Institute for Biological Research "Siniša Stanković", University of Belgrade, 11060, Belgrade, Serbia.
Saint Petersburg State University, Saint Petersburg, 199034, Russian Federation.
Eur J Med Chem. 2019 Nov 1;181:111580. doi: 10.1016/j.ejmech.2019.111580. Epub 2019 Aug 1.
A series of peptidomimetic compounds incorporating an electrophilic moiety was synthesized using the Ugi reaction. These compounds (termed the Ugi Michael acceptors or UMAs) were designed to target the selenocysteine catalytic residue of thioredoxin reductase 1 (TrxR1), a promising cancer target. The compounds were assessed for their potential to inhibit TrxR1 using human neuroblastoma (SH-SY5Y) cell lysate. Based on this initial screening, six compounds were selected for testing against recombinant rat TrxR1 and in the insulin assay to reveal low-micromolar to submicromolar potency of these inhibitors. The same frontrunner compounds were evaluated for their ability to exert antiproliferative activity and induce cell death and this activity was compared to the UMA effects on the levels of reactive oxygen and nitrogen species (RONS). Collectively, the UMA compounds class presented itself as a rich source of leads for TrxR1 inhibitor discovery for anticancer application. Compound 7 (DVD-445) was nominated a lead for further optimization.

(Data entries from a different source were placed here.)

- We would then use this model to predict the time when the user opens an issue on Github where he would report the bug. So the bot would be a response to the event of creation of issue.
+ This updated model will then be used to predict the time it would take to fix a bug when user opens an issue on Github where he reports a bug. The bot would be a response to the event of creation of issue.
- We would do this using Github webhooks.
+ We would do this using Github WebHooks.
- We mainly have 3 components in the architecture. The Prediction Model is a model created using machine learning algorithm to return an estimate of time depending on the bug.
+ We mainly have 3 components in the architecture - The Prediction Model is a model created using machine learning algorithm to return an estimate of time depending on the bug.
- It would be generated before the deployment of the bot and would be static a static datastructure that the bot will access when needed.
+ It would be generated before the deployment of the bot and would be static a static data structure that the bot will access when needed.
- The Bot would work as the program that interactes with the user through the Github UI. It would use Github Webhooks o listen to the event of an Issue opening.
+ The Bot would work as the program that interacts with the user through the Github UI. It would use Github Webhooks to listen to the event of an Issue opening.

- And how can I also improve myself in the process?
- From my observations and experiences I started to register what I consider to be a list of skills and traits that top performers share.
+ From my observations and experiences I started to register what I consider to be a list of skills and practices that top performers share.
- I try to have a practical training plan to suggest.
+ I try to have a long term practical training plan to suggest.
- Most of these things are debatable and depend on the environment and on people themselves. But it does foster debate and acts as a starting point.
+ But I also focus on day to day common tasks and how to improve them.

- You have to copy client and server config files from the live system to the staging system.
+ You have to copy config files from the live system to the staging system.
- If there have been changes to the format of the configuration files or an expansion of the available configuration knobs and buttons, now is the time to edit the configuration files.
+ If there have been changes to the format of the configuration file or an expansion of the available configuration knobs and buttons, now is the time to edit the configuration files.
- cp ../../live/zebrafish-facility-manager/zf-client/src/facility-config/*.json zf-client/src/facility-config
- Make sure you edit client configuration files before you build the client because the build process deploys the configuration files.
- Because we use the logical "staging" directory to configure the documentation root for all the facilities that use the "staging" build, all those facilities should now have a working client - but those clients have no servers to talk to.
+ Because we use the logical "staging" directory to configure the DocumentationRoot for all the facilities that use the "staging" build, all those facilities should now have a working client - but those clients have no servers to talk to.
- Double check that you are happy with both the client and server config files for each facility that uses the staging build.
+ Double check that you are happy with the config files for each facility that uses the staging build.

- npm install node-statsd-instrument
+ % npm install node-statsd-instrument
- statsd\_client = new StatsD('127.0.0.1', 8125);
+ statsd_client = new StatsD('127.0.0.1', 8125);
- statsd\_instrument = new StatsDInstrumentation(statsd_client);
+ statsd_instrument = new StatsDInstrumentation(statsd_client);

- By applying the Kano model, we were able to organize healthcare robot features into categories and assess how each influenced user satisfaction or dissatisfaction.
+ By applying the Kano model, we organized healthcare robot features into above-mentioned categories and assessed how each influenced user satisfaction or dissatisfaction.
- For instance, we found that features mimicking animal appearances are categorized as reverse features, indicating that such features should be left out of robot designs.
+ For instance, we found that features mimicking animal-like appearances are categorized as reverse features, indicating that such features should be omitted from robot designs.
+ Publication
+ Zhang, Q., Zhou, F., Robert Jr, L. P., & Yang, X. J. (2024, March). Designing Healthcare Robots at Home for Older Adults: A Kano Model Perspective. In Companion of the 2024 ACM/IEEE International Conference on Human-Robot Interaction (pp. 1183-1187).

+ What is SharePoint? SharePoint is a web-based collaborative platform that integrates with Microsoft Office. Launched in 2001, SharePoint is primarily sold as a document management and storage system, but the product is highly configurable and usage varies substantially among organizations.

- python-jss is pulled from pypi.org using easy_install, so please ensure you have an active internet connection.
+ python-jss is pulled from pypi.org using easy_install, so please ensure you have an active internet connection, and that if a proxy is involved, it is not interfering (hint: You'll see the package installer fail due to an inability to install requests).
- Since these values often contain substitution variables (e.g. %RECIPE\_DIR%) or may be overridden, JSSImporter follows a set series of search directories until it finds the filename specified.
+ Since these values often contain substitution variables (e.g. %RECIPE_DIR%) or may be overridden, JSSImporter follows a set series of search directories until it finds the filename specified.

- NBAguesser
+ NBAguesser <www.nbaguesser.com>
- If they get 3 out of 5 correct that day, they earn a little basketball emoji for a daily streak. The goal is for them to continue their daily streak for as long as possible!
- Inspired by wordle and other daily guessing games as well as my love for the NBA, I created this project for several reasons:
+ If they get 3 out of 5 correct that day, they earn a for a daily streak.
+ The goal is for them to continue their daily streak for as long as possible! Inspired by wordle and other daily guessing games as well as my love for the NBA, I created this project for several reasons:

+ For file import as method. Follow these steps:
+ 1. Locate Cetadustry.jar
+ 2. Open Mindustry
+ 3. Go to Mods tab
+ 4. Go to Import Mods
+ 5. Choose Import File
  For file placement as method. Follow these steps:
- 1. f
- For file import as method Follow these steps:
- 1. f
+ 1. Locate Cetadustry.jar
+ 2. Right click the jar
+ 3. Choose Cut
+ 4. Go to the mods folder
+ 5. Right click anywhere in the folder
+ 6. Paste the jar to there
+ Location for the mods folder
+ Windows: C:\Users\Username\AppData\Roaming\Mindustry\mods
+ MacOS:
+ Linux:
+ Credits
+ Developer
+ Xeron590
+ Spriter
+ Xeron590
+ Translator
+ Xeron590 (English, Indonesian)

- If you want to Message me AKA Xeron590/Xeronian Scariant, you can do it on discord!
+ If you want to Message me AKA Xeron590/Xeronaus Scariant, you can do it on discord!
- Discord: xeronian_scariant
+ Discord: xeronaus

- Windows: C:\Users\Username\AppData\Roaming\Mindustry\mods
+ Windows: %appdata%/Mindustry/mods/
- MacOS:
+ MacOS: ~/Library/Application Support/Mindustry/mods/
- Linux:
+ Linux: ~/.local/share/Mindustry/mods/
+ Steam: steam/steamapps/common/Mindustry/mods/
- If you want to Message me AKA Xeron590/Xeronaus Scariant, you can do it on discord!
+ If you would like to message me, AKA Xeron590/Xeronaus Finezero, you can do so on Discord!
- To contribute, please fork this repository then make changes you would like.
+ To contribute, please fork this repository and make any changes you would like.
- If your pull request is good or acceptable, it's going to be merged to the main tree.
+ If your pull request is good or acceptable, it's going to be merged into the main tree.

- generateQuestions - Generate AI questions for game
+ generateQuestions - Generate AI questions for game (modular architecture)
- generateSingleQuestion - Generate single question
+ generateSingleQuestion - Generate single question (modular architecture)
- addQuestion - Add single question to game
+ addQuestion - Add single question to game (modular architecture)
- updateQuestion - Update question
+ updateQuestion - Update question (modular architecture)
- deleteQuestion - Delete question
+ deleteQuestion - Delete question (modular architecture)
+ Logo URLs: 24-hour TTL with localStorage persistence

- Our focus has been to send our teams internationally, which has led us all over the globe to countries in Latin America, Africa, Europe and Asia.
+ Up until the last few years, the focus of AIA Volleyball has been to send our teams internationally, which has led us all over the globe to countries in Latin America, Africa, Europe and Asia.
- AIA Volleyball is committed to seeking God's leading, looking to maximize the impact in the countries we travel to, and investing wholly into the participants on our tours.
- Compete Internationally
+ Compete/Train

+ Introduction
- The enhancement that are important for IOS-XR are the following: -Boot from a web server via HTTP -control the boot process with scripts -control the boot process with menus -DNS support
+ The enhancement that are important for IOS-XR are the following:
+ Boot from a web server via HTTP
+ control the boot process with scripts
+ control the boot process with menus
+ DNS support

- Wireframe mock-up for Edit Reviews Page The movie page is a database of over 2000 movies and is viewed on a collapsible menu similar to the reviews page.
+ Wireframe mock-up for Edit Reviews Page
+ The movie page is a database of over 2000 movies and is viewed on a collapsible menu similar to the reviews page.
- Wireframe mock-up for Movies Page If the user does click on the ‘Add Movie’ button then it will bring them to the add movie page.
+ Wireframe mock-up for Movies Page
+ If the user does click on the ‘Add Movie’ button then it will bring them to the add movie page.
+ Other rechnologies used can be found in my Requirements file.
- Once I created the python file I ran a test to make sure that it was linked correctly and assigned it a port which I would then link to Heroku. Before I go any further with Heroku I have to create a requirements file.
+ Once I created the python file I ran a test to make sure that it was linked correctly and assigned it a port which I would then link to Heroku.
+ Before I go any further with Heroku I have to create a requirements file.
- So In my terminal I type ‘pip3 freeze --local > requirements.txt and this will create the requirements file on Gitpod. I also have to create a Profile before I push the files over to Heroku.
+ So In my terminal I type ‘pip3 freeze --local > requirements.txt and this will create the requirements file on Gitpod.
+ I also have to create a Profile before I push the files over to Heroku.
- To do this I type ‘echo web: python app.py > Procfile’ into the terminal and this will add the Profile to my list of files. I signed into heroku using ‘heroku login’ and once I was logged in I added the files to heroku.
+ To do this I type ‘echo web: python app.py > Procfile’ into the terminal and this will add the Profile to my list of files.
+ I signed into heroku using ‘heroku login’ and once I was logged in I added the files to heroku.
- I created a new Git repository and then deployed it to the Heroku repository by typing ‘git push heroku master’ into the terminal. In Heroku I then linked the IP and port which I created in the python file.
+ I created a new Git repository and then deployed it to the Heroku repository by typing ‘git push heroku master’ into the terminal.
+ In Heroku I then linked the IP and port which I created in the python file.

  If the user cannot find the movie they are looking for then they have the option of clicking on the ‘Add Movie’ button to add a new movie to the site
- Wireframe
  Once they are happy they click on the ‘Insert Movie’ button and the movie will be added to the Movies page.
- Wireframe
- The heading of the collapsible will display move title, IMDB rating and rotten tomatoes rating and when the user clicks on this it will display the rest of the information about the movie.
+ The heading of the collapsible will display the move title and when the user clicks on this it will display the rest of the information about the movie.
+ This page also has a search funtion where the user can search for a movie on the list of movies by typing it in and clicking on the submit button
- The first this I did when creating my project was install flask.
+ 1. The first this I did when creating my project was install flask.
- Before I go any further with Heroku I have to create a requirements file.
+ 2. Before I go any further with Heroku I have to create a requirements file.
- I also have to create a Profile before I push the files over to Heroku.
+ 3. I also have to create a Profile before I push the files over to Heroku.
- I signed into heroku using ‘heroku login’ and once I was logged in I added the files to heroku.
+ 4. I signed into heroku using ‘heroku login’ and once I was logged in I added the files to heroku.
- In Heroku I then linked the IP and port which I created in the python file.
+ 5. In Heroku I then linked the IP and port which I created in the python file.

一系列含有亲电部分的拟肽化合物是使用 Ugi 反应合成的。这些化合物(称为 Ugi Michael 受体或 UMA)旨在针对硫氧还蛋白还原酶 1(TrxR1)的硒代半胱氨酸催化残基,这是一个很有前途的癌症靶点。这些化合物被评估为其在人神经母细胞瘤(SH-SY5Y)细胞裂解物中抑制 TrxR1 的潜力。基于这一初步筛选,选择了六种化合物用于测试重组大鼠 TrxR1 和胰岛素测定法,以揭示这些抑制剂的低微摩尔至亚微摩尔效力。同样的先导化合物也被评估了其发挥抗增殖活性和诱导细胞死亡的能力,并将其与 UMA 对活性氧和氮物种(RONS)水平的影响进行了比较。总的来说,UMA 化合物类为抗癌应用的 TrxR1 抑制剂发现提供了丰富的先导化合物来源。化合物 7(DVD-445)被提名进一步优化的先导化合物。